Everything in the listing below must be set down again exactly, apart from the pictures.

________________________

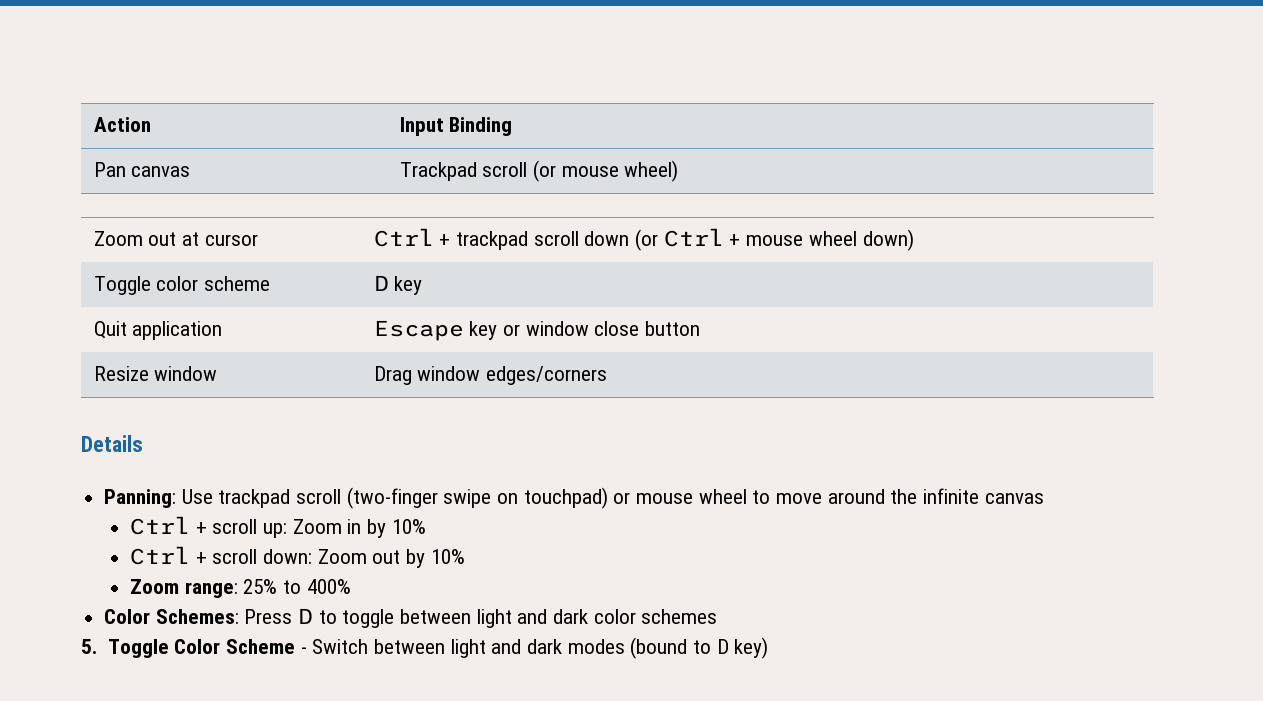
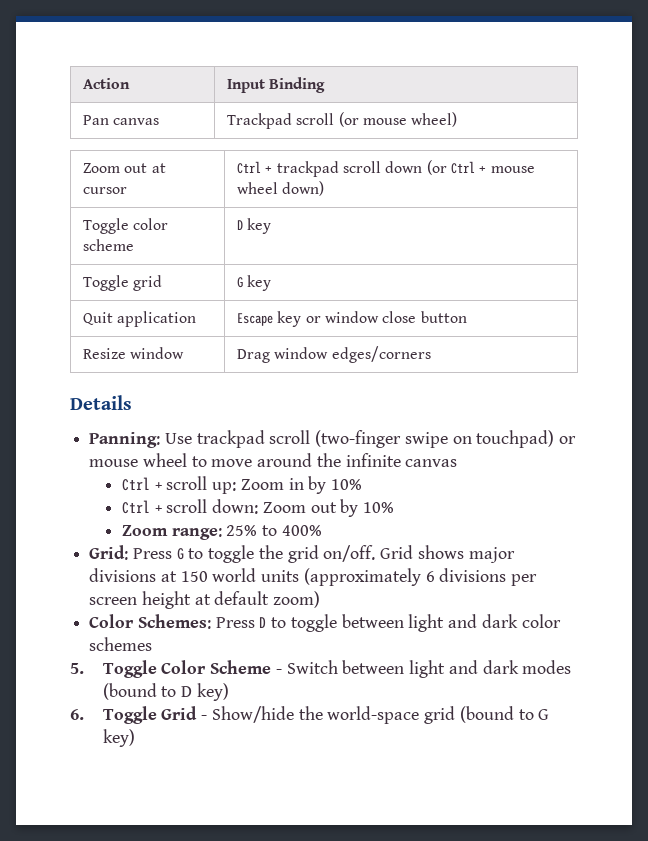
+ Toggle grid | G key
+ Grid: Press G to toggle the grid on/off. Grid shows major divisions at 150 world units (approximately 6 divisions per screen height at default zoom)
+ 6. Toggle Grid - Show/hide the world-space grid (bound to G key)

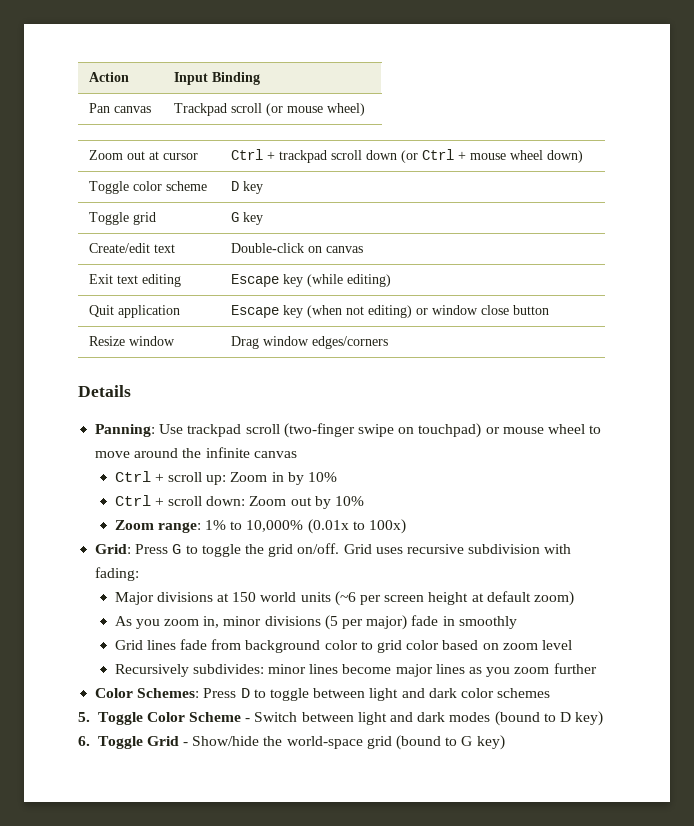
+ Create/edit text | Double-click on canvas
+ Exit text editing | Escape key (while editing)
- Quit application | Escape key or window close button
+ Quit application | Escape key (when not editing) or window close button
- Zoom range: 25% to 400%
+ Zoom range: 1% to 10,000% (0.01x to 100x)
- Grid shows major divisions at 150 world units (approximately 6 divisions per screen height at default zoom)
+ Grid uses recursive subdivision with fading:
+ Major divisions at 150 world units (~6 per screen height at default zoom)
+ As you zoom in, minor divisions (5 per major) fade in smoothly
+ Grid lines fade from background color to grid color based on zoom level
+ Recursively subdivides: minor lines become major lines as you zoom further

________________________

Output of the task
+ Toggle grid | G key
+ Grid: Press G to toggle the grid on/off. Grid shows major divisions at 150 world units (approximately 6 divisions per screen height at default zoom)
+ 6. Toggle Grid - Show/hide the world-space grid (bound to G key)

+ Create/edit text | Double-click on canvas
+ Exit text editing | Escape key (while editing)
- Quit application | Escape key or window close button
+ Quit application | Escape key (when not editing) or window close button
- Zoom range: 25% to 400%
+ Zoom range: 1% to 10,000% (0.01x to 100x)
- Grid shows major divisions at 150 world units (approximately 6 divisions per screen height at default zoom)
+ Grid uses recursive subdivision with fading:
+ Major divisions at 150 world units (~6 per screen height at default zoom)
+ As you zoom in, minor divisions (5 per major) fade in smoothly
+ Grid lines fade from background color to grid color based on zoom level
+ Recursively subdivides: minor lines become major lines as you zoom further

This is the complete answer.